** Opening Dataset block **

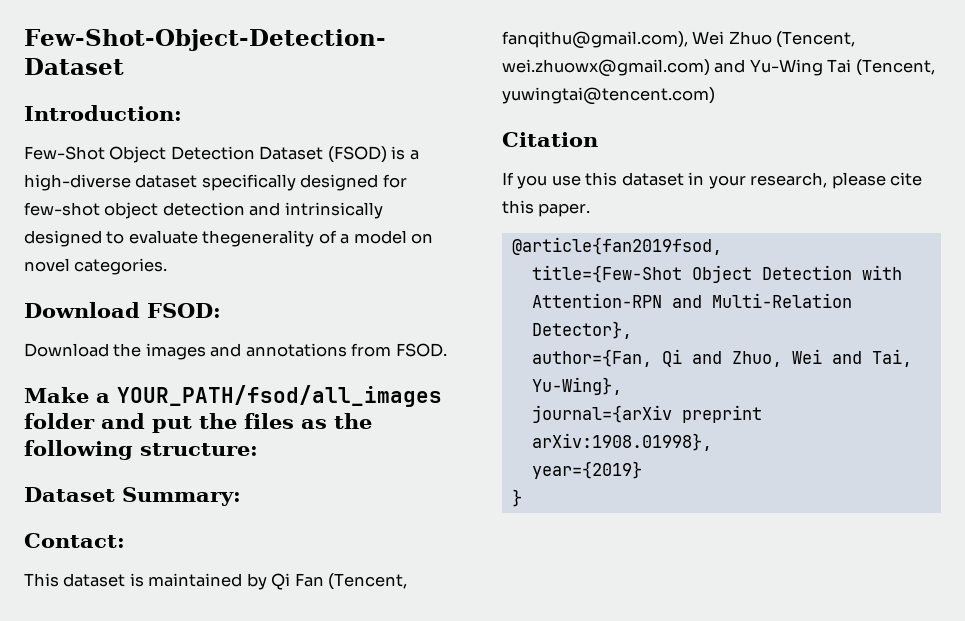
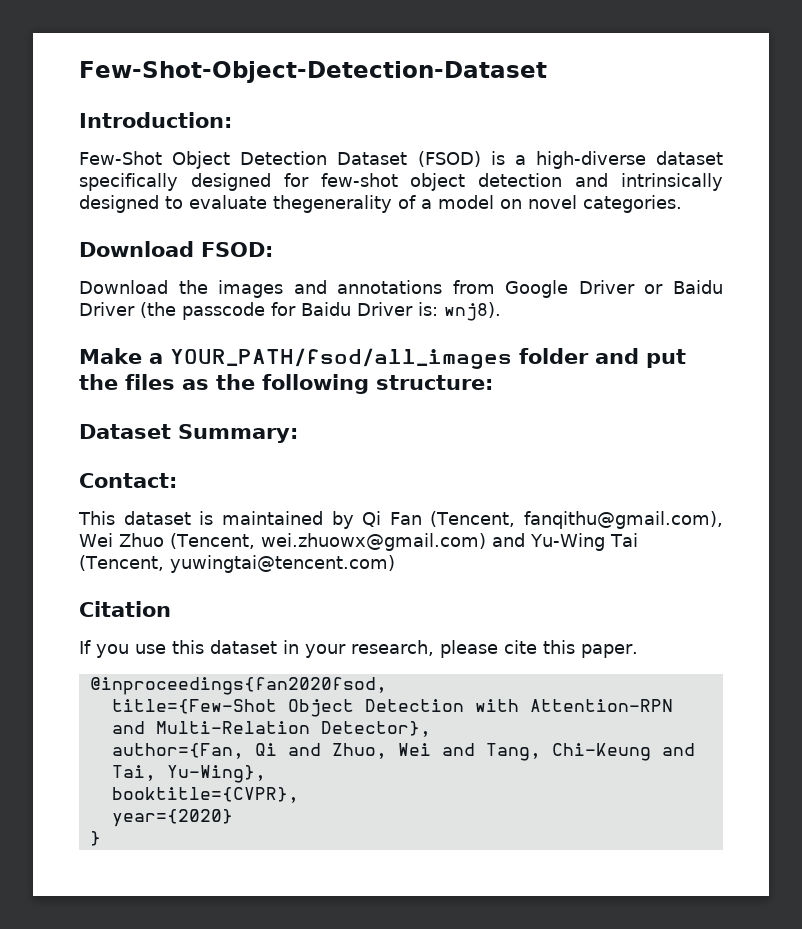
[395,343,447,357] FSOD. -> [505,280,723,298] [79,302,501,321] Google Driver or Baidu Driver (the passcode for Baidu Driver is: wnj8).
[511,237,722,255] @article{fan2019fsod, -> [89,677,387,695] @inproceedings{fan2020fsod,
(862, 357) none -> [485,743,695,761] Tang, Chi-Keung and
[531,405,762,423] [531,433,712,451] [531,461,642,479] journal={arXiv preprint arXiv:1908.01998}, // year={2019} -> [111,787,299,803] [111,809,233,827] booktitle={CVPR}, // year={2020}

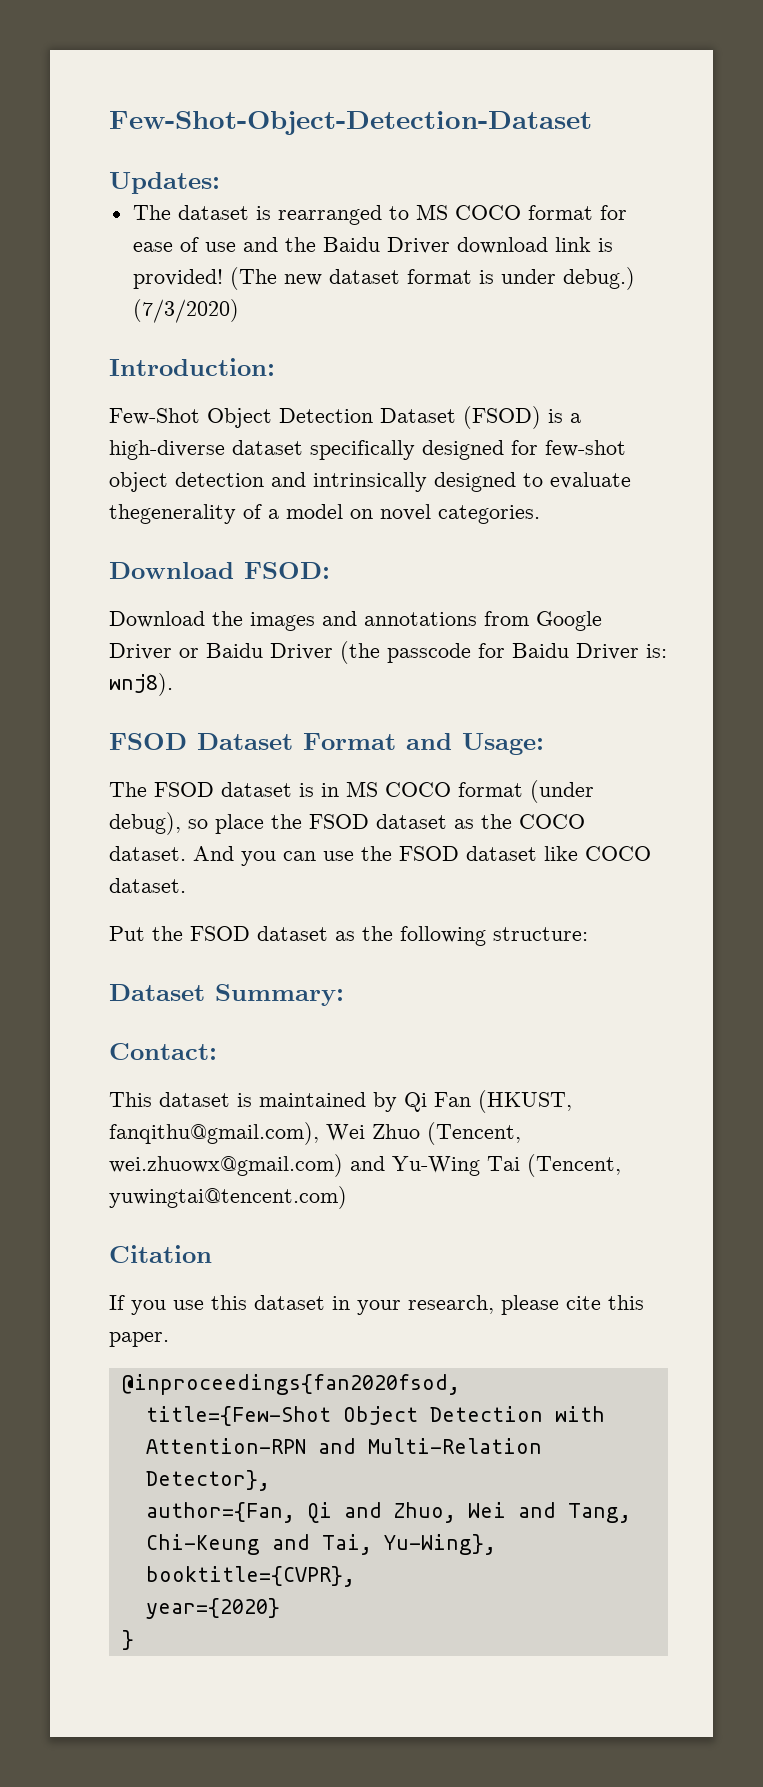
(547, 72) none -> [109,172,220,194] [132,204,627,225] [132,237,613,254] [132,267,635,290] [132,299,239,323] // Updates: // The dataset is rearranged to MS COCO format for ease of use and the Baidu Driver download link is provided! (The new dataset format is under debug.) (7/3/2020)
[79,348,686,369] [79,374,175,390] Make a YOUR_PATH/fsod/all_images folder and put the files -> [109,733,544,755] [109,780,594,803] [109,812,585,835] [109,846,651,866] [109,878,186,893] [109,926,328,941] FSOD Dataset Format and Usage: // The FSOD dataset is in MS COCO format (under debug), so place the FSOD dataset as the COCO dataset. And you can use the FSOD dataset like COCO dataset. // Put the FSOD dataset
[430,511,516,527] (Tencent, -> [478,1090,572,1113] (HKUST,

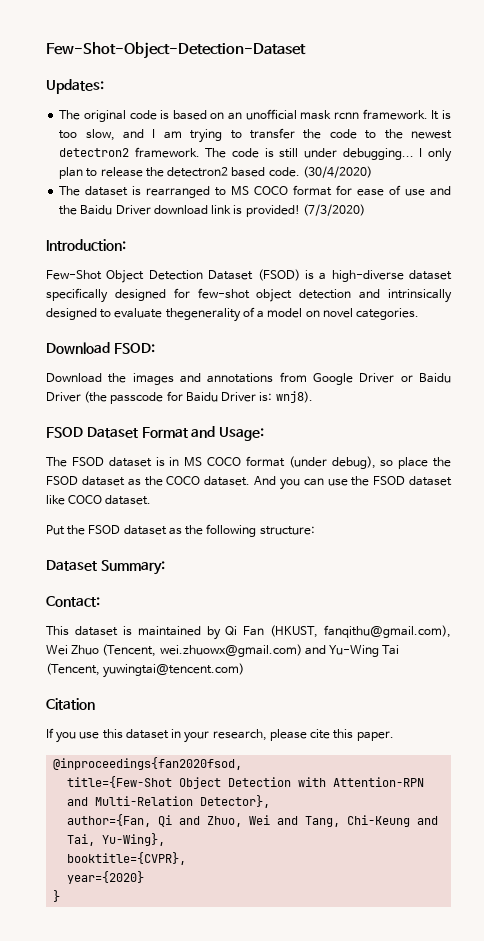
(220, 183) none -> [59,109,451,122] [59,128,452,143] [59,147,452,162] [59,166,372,179] // The original code is based on an unofficial mask rcnn framework. It is too slow, and I am trying to transfer the code to the newest detectron2 framework. The code is still under debugging... I only plan to release the detectron2 based code. (30/4/2020)
[229,267,635,290] (The new dataset format is under debug.) -> (300, 211) none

** Closing Dataset block **

### Work to complete
From the records above, transcribe only the stretch from the line with "(862, 357) none" through the line with "[430,511,516,527] (Tencent, ->", keeping both ends. Omit pictures.

### Task result
(862, 357) none -> [485,743,695,761] Tang, Chi-Keung and
[531,405,762,423] [531,433,712,451] [531,461,642,479] journal={arXiv preprint arXiv:1908.01998}, // year={2019} -> [111,787,299,803] [111,809,233,827] booktitle={CVPR}, // year={2020}

(547, 72) none -> [109,172,220,194] [132,204,627,225] [132,237,613,254] [132,267,635,290] [132,299,239,323] // Updates: // The dataset is rearranged to MS COCO format for ease of use and the Baidu Driver download link is provided! (The new dataset format is under debug.) (7/3/2020)
[79,348,686,369] [79,374,175,390] Make a YOUR_PATH/fsod/all_images folder and put the files -> [109,733,544,755] [109,780,594,803] [109,812,585,835] [109,846,651,866] [109,878,186,893] [109,926,328,941] FSOD Dataset Format and Usage: // The FSOD dataset is in MS COCO format (under debug), so place the FSOD dataset as the COCO dataset. And you can use the FSOD dataset like COCO dataset. // Put the FSOD dataset
[430,511,516,527] (Tencent, -> [478,1090,572,1113] (HKUST,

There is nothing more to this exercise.